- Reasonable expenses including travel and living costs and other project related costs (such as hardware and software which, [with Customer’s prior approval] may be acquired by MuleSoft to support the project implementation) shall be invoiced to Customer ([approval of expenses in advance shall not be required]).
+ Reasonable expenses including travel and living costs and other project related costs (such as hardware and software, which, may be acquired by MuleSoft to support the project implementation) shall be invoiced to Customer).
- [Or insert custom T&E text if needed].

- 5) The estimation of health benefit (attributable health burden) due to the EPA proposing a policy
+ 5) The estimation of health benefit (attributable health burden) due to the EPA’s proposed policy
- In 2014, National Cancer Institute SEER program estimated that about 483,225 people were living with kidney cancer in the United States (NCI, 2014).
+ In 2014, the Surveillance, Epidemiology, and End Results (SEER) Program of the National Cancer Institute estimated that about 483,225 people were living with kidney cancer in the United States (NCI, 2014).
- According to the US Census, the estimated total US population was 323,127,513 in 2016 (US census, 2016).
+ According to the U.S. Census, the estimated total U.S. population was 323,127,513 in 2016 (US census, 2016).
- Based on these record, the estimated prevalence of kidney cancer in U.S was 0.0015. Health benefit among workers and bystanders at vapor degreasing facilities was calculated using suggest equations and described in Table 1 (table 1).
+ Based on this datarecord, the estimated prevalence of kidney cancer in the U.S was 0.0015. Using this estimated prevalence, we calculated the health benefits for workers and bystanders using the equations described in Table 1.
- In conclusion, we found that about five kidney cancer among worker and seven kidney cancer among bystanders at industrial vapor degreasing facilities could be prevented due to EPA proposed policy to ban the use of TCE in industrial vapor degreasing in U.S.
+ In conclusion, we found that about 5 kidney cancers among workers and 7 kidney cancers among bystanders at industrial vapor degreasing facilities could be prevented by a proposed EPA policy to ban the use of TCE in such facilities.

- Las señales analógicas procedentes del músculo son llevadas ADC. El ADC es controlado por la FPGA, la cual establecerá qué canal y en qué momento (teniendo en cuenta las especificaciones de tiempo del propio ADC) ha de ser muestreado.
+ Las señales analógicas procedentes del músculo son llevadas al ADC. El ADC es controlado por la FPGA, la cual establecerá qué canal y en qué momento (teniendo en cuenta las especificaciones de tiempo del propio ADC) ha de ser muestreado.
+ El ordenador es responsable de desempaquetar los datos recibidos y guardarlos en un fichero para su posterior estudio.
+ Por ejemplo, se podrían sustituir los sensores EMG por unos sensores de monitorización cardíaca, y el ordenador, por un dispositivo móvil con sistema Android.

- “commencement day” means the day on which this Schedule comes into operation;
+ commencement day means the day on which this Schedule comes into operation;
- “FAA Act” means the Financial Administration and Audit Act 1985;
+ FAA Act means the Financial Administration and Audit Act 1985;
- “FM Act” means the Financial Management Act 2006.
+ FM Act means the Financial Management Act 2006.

▶ [Required work]
Gather up every line in the data above that contains the word "Institute", copying each one.

▶ [Result]
- In 2014, National Cancer Institute SEER program estimated that about 483,225 people were living with kidney cancer in the United States (NCI, 2014).
+ In 2014, the Surveillance, Epidemiology, and End Results (SEER) Program of the National Cancer Institute estimated that about 483,225 people were living with kidney cancer in the United States (NCI, 2014).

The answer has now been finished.